That pretty gold button, speaks for itself, it shows you have been doing your home work, I was hoping you could help me with my homework, which I am sure you still can with your experience, we all have different experience in life we can share, I just cannot wait until you feel like you can share yours with us.

Welcome to the forum, I will wait patiently while trying to struggle through these math problems.


----------



## cableman (Feb 16, 2013)

You guys are awesome. I really want to use the sodium nitrate instead of straight nitric acid due to the cost. And Butcher, I had found one of those molecular weight charts (think that's what you call them) and came up with about 1.34 grams of sodium nitrate to one ml of hydrochloric acid. But now that is a one to one mix so I would only use 1.34 grams to 3ml hydrochloric for aqua regia. Thank you all for your input and even thought I am a newbie I still know enough not to mix all at once.LOL

I probably should have started another topic for this but since it was brought up should I have a problem with silver chloride using this method. It was my understanding that I would just stir and finally let the silver chloride mud settle to the bottom and pour my solution off leaving the silver chloride behind for other uses. I then thought I used urea to lower the ph and get rid of excess nitric acid before precipitating my gold with SMB and of course rinse and rinse before melting.

I wanted to try this method on some gold plated pins I have collected before trying on my CPU's so if I have something wrong please correct me and thanks so much for all you guys helping.


----------



## butcher (Feb 16, 2013)

cableman said:


> You guys are awesome. I really want to use the sodium nitrate instead of straight nitric acid due to the cost. And Butcher, I had found one of those molecular weight charts (think that's what you call them) and came up with about 1.34 grams of sodium nitrate to one ml of hydrochloric acid. But now that is a one to one mix so I would only use 1.34 grams to 3ml hydrochloric for aqua regia. Thank you all for your input and even thought I am a newbie I still know enough not to mix all at once.LOL



With that ratio, you have too much unconverted sodium nitrate.

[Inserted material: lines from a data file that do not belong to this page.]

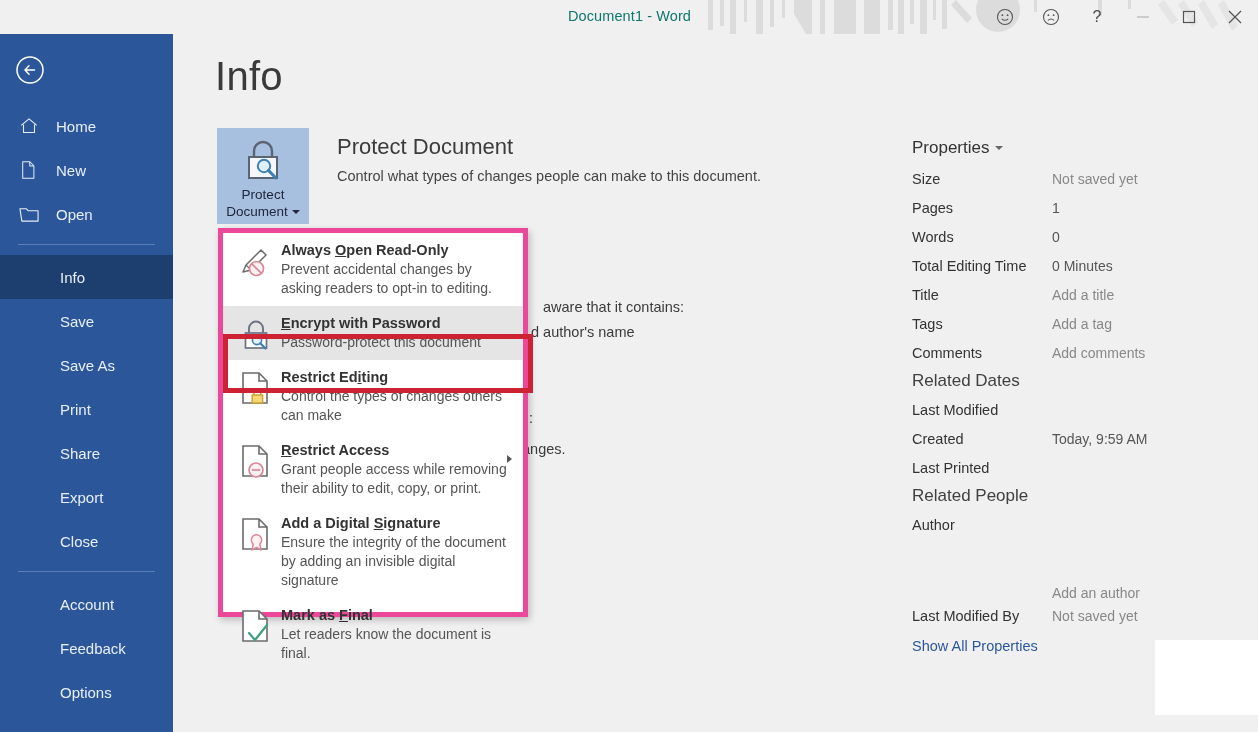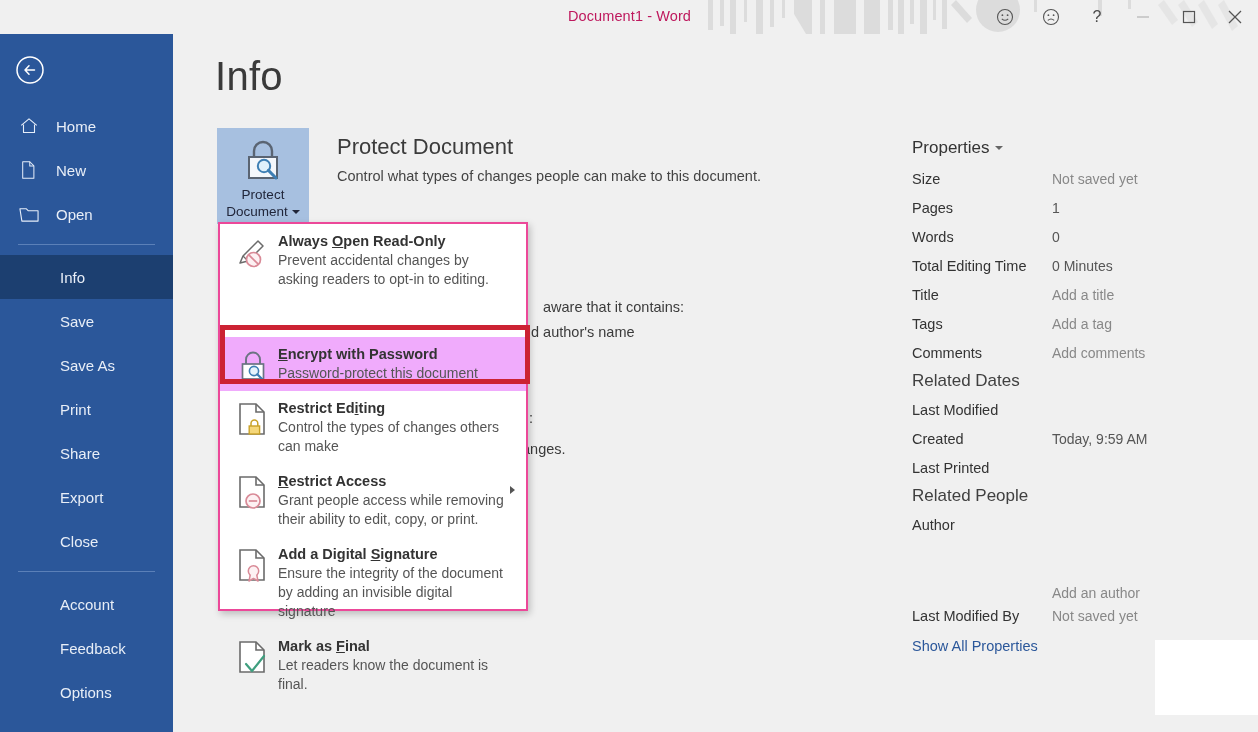"Document1 - Word" .titlebar-text { color: #be185d -> #0f766e }
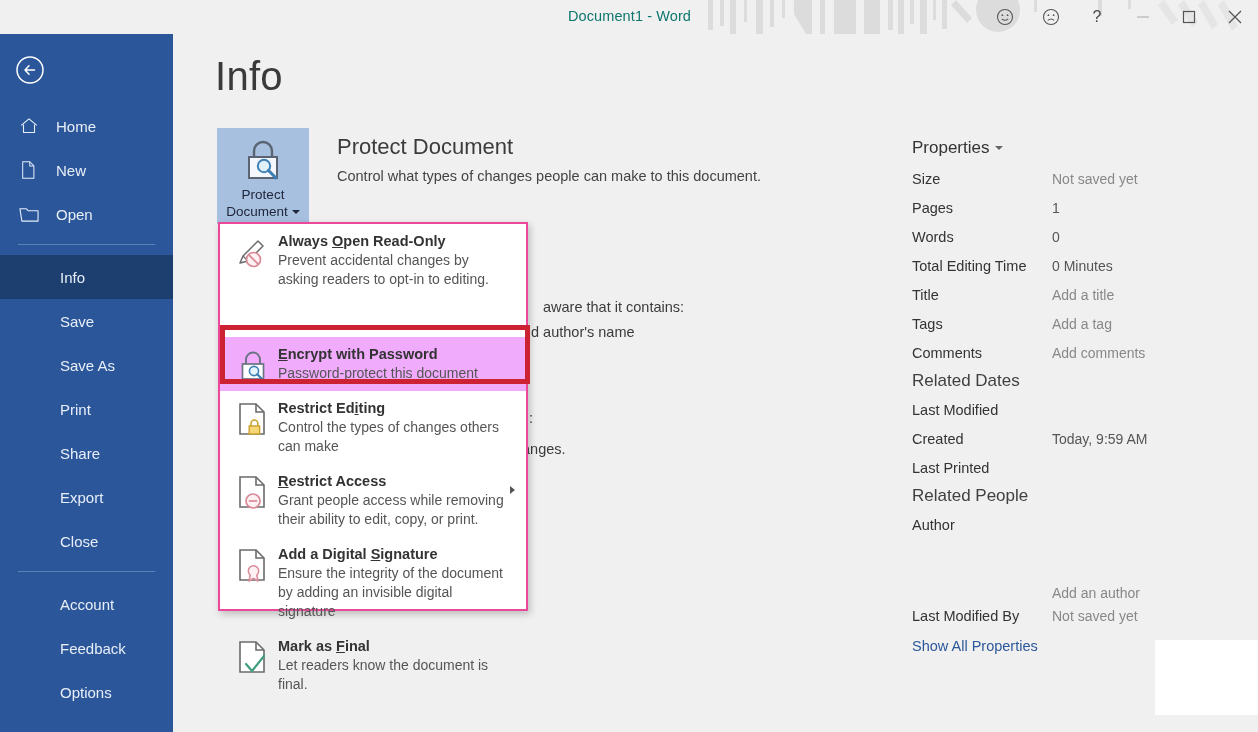"Always Open Read-Only" .dropdown { border: 2px solid #ec4899 -> 5px solid #ec4899; top: 188px -> 194px }
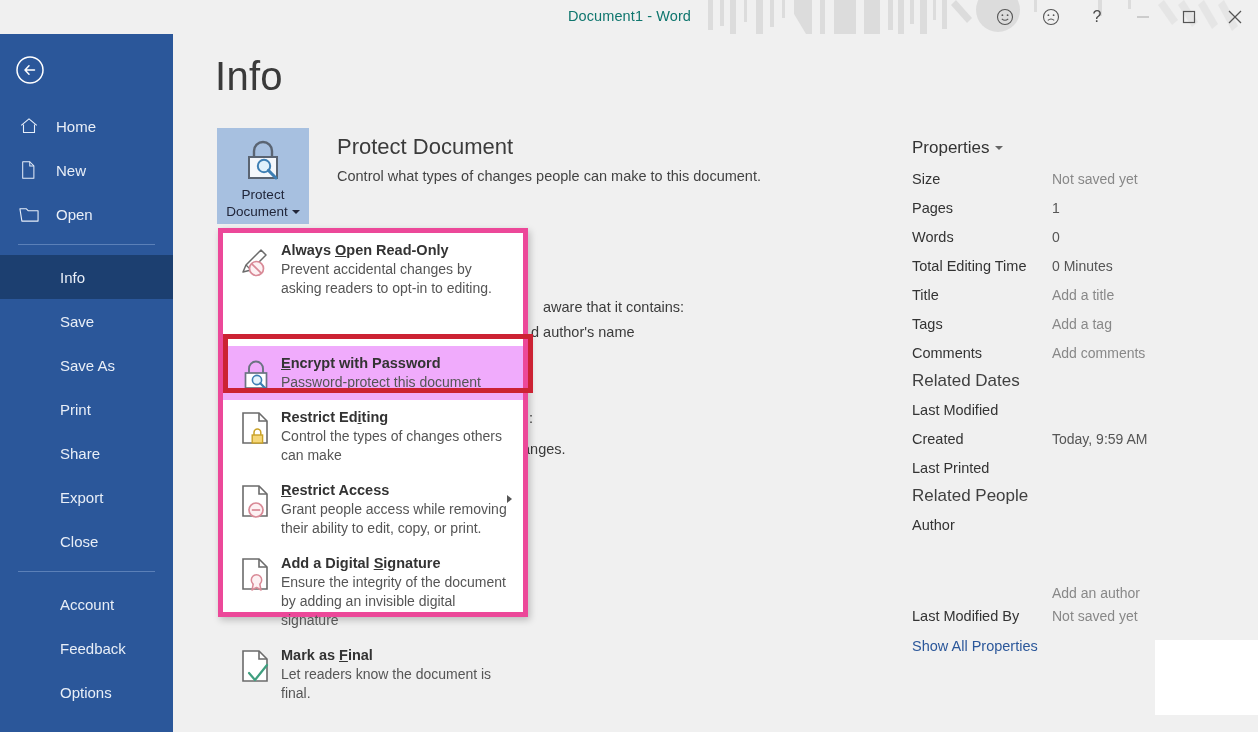"Encrypt with Password" .menu-item.selected { background: #f0abfc -> #e5e5e5; margin-top: 40px -> none }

You will not be converting all of the sodium nitrate salt to acid, you not only will have excess sodium nitrate but also excess sodium chloride later to deal with, as NaNO3 would be in excess, which could give you trouble later, with trying to get your gold back after you dissolve it, as you will have excess nitric in solution forming during your evaporation process to remove excess nitric acid, before you could precipitate your gold. (From the excess sodium nitrates forming nitric in the acid during the evaporation process later as the solution concentrates), and with added salts NaNO3 and NaCl, you will have to use the HCl in the end any way, if you use too much sodium nitrate, to remove the nitric (adding HCl during the evaporation process, the HCl will need to be added to convert the excess sodium nitrate in solution, then HCl will be needed to keep the solution from forming crystals, salts of NaCl and salts of NaNO3, when evaporating [excess sodium nitrate and sodium chloride]), it would be better to add that HCl in the beginning where it would do more good. Forming aqua regia to dissolve the gold, than at the end where it is just wasted trying to remove excess nitric acid (to evaporate NOx gas from solution), the added sodium will also cause some trouble normally with the evaporation process (wanting to form NaCl with evaporation easier than when we use acids to make aqua regia with the normal method).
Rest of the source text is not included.